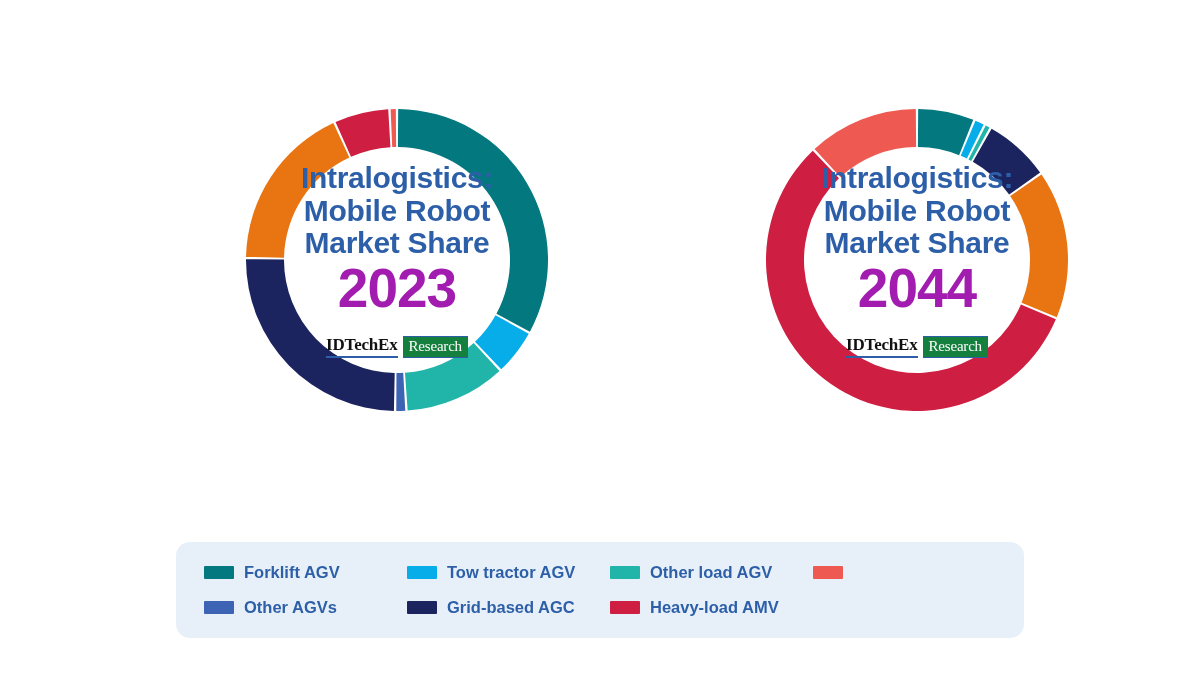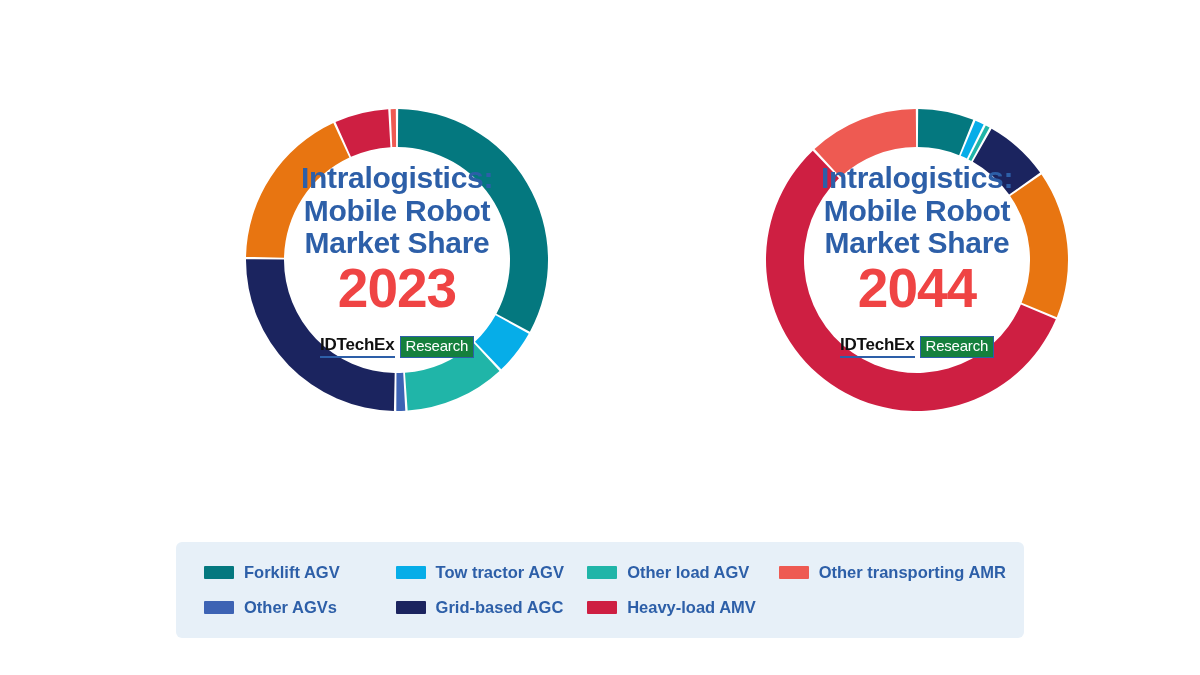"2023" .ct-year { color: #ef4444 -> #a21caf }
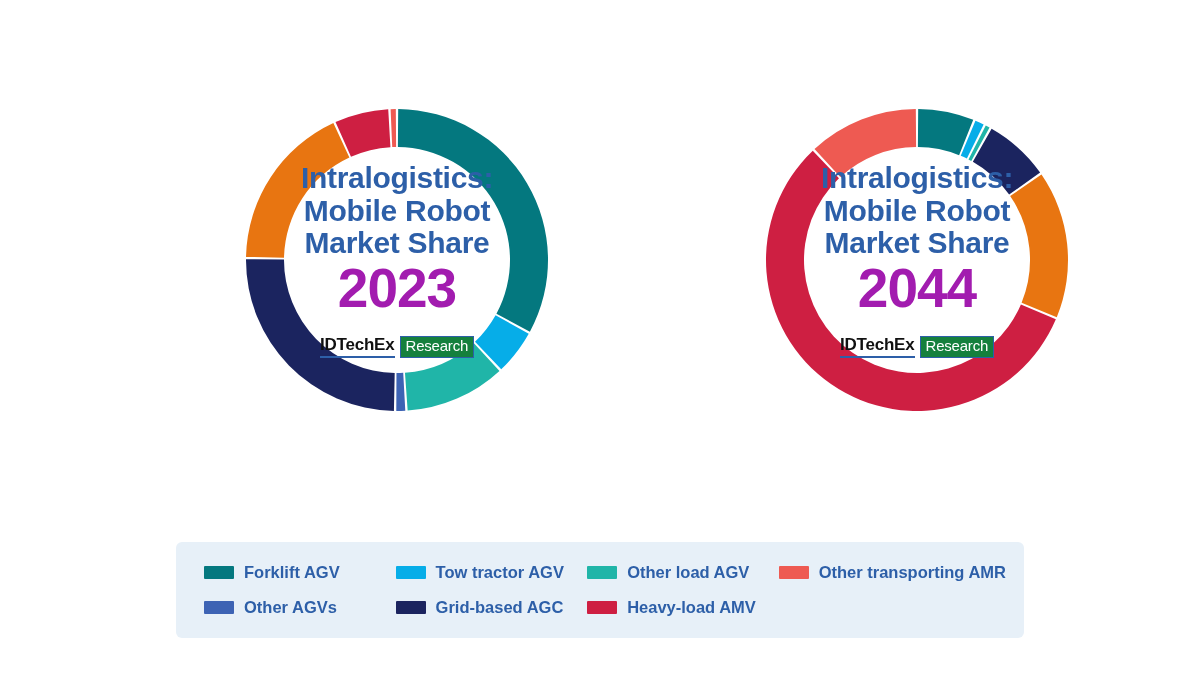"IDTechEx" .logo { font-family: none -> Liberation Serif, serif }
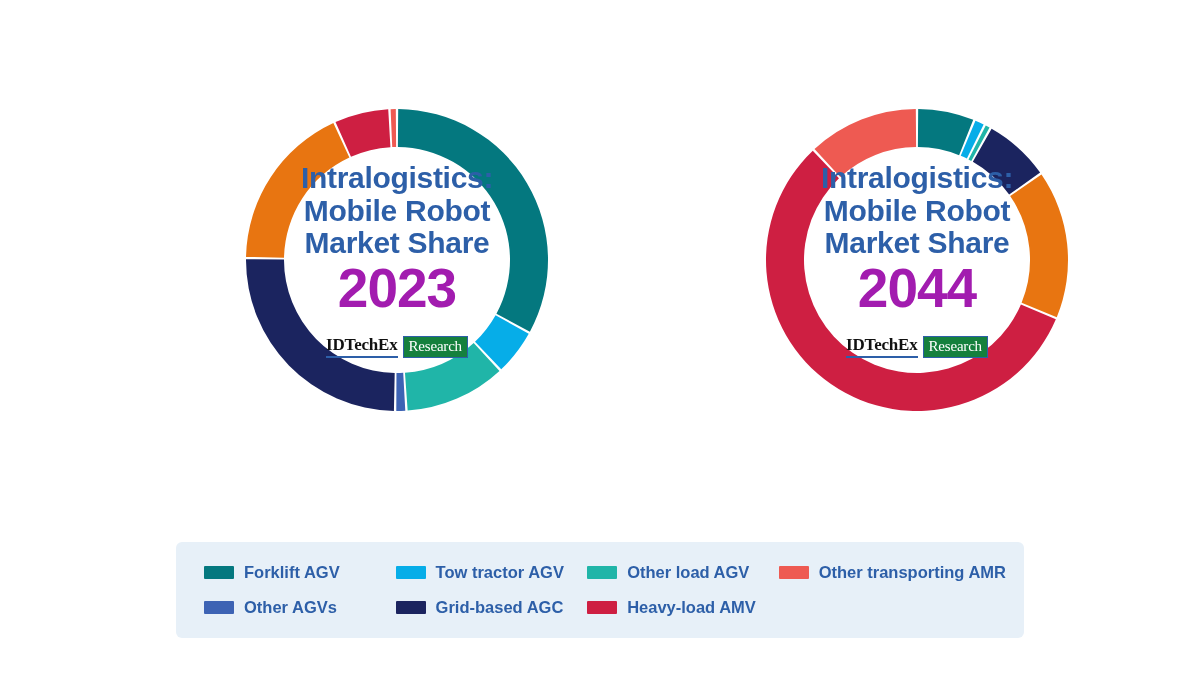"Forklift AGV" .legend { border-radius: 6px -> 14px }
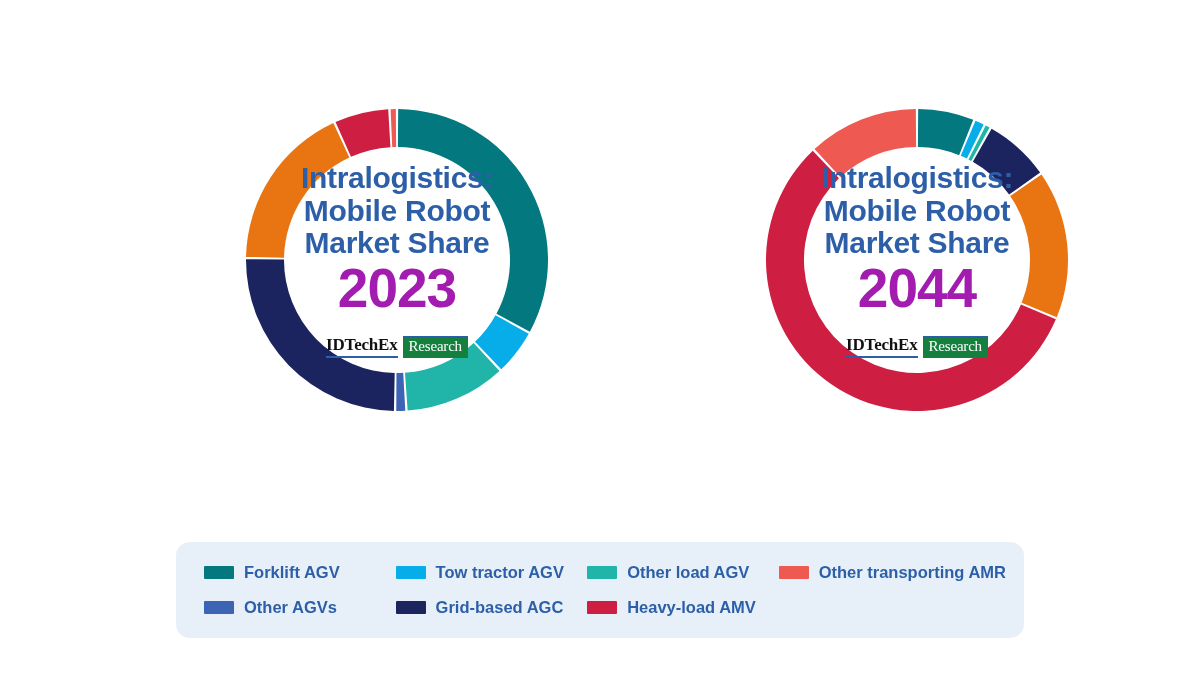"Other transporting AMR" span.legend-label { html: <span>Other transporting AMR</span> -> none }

——

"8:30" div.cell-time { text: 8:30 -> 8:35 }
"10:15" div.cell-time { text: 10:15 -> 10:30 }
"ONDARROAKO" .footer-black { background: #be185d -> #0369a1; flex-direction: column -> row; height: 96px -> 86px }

——

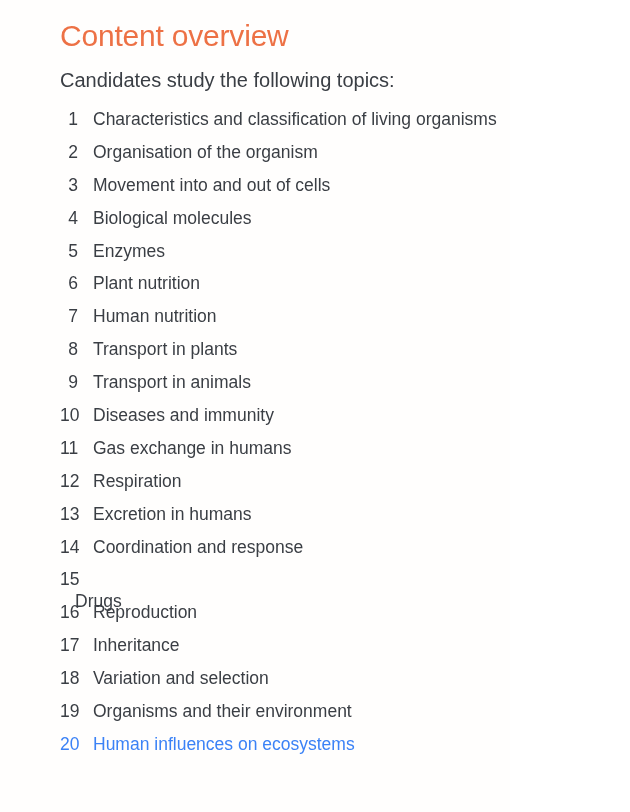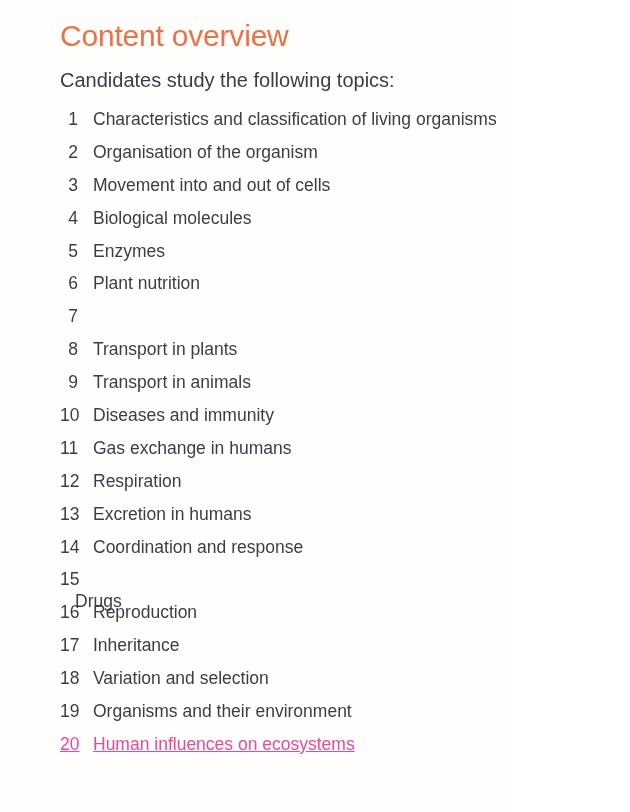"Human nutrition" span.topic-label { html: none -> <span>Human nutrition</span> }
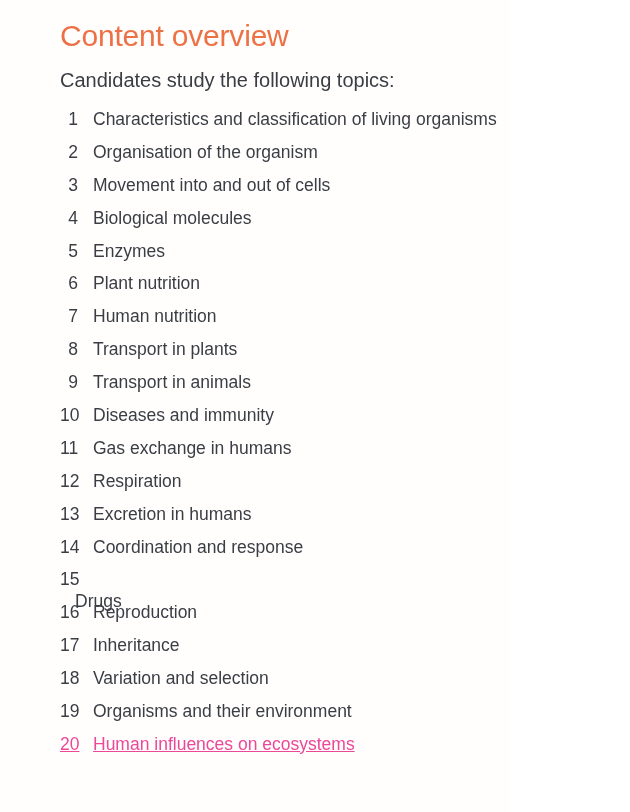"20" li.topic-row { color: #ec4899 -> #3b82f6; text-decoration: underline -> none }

——

- GOAL OF THE EXERCISE
Return exactly, and only, the lines above starting at the line that contains "text: 8:30 ->" and ending at the line that contains "background: #be185d ->".

- EXERCISE OUTPUT
"8:30" div.cell-time { text: 8:30 -> 8:35 }
"10:15" div.cell-time { text: 10:15 -> 10:30 }
"ONDARROAKO" .footer-black { background: #be185d -> #0369a1; flex-direction: column -> row; height: 96px -> 86px }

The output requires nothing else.